Cultures around the world have used plant-based herbal medications for thousands of years. Today, an estimated 70,000 species of plants are used for medicinal purposes globally. Complementary and Alternative Medicine research studies have confirmed that herbs contain the richest mixtures of phytochemicals-natural chemicals such as bioflavonoids that offer medicinal and nutritional value.
Herbal medicine is often referred to as botanical medicine. Herbal medicines are made from either the plant’s seeds, berries, roots, leaves, bark, or flowers. The increasing market for Herbal Medicine has been attributed to a growing preference for ‘natural’ medicines from the Traditional Medicine systems of Ayurveda, Unani, and Traditional Chinese Medicine which are largely comprised of plant-based medicines.
Herbal medicines are often marketed as dietary supplements. They are sold as tablets, capsules, powders, teas, extracts, and fresh or dried plants. What the general public does not realise is that many pharmaceutical drugs originate from plant sources, and most of the few effective drugs are plant-based. Examples include aspirin (from willow bark), digoxin (from foxglove), quinine (from cinchona bark), and morphine (from the opium poppy). Having worked as a pharmaceutical researcher, I can confirm that all the major drug companies are engaged in the random-screening of thousands of herbs for pharmacological activity.

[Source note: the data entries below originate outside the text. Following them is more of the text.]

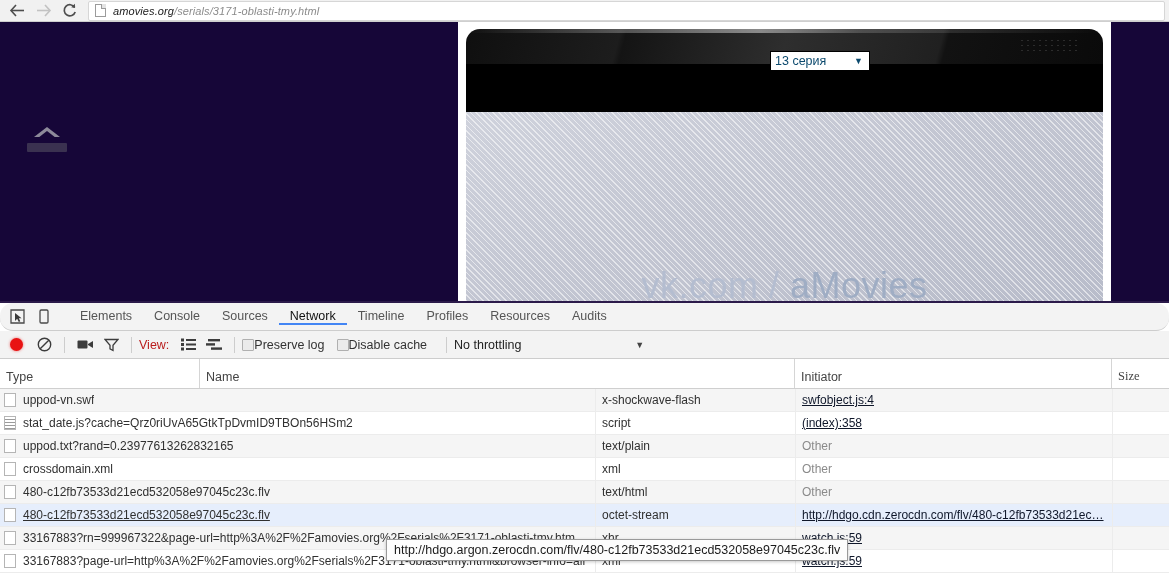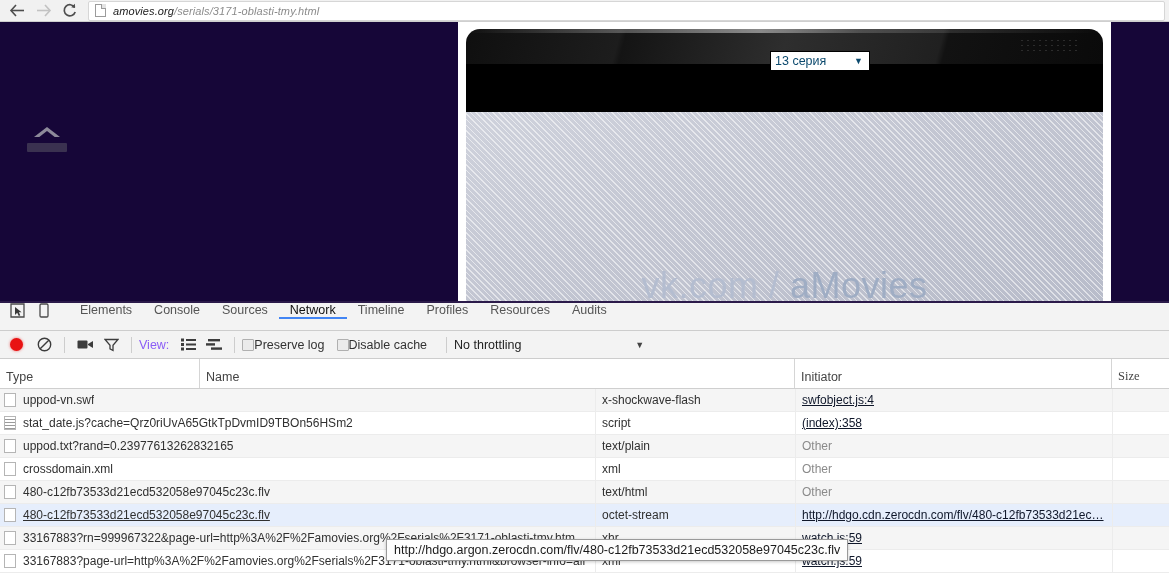--- a/index.html
+++ b/index.html
@@ -181,22 +181,23 @@
     flex-direction: column;
     font-size: 12px;
     color: #303030;
   }
 
   #dt-tabbar {
     height: 28px;
     background: #f3f3f3;
     border-bottom: 1px solid #cdcdcd;
     display: flex;
-    align-items: flex-start;
+    align-items: center;
     padding-left: 4px;
+    border-radius: 13px;
   }
   .dt-icon-btn {
     width: 26px;
     display: flex; align-items: center; justify-content: center;
     color: #5a5a5a;
   }
   .dt-sep {
     width: 1px;
     background: #cdcdcd;
     margin: 6px 6px;
@@ -228,21 +229,21 @@
     background: #e81313;
     margin: 0 8px 0 4px;
     box-shadow: 0 0 3px rgba(232,19,19,.6);
   }
   .tb-icon {
     width: 26px; height: 22px;
     display: flex; align-items: center; justify-content: center;
     color: #5a5a5a;
   }
   .tb-sep { width: 1px; height: 16px; background: #cdcdcd; margin: 0 7px; }
-  .tb-label { color: #8b5cf6; font-size: 12.5px; margin-right: 6px; }
+  .tb-label { color: #b91c1c; font-size: 12.5px; margin-right: 6px; }
   .tb-check {
     display: flex; align-items: center; 
     font-size: 12.5px; color: #333;
     margin-right: 12px;
   }
   .tb-check .box {
     width: 12px; height: 12px;
     border: 1px solid #b0b0b0;
     background: #ebebeb;
     border-radius: 1px;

Evidence-based practice is one of the main tenants of Integrative Medicine clinical practice. Holistic treatment often incorporates Herbal medicine, i.e. Eastern and Western. Optimal Integrative Medicine treatments and methods based on holistic properties are needed to modify and finalise the safe treatment administration.
Complementary and Alternative Medicine Study
A 2018 Complementary and Alternative Medicine study by Welz et al. investigated the use of herbal medicine in Germany. The study found that the majority of people from all ages primarily used herbs for treating mild to moderate illness, but preventing disease and health promotion were less used. Over 60% of the participants in this investigation were females.
The investigators further determined that prevention of chronic or acute illness with herbal medicine was especially important for middle-aged and elderly participants, but not for the younger group. Furthermore, dissatisfaction with Conventional Medicine led to looking for alternative treatment methods such as herbal medicine.
This study provides some indication of the increasing popularity of herbal medicine in the Integrative Medicine model. However, herbal medicine in the wrong hands can be dangerous. They should only be prescribed by practitioners of herbal medicine, and only practitioner-grade herbs should be used. Herbal medicine should not be used by children or the elderly or when:
• Taking pharmaceutical medicines
• The patient has a severe health condition
• About to undergo surgery
• Pregnant or breast-feeding
Herbal medicine can be used to great effect to treat many acute and chronic disease but the should be prescribed by experienced herbal medicine practitioners.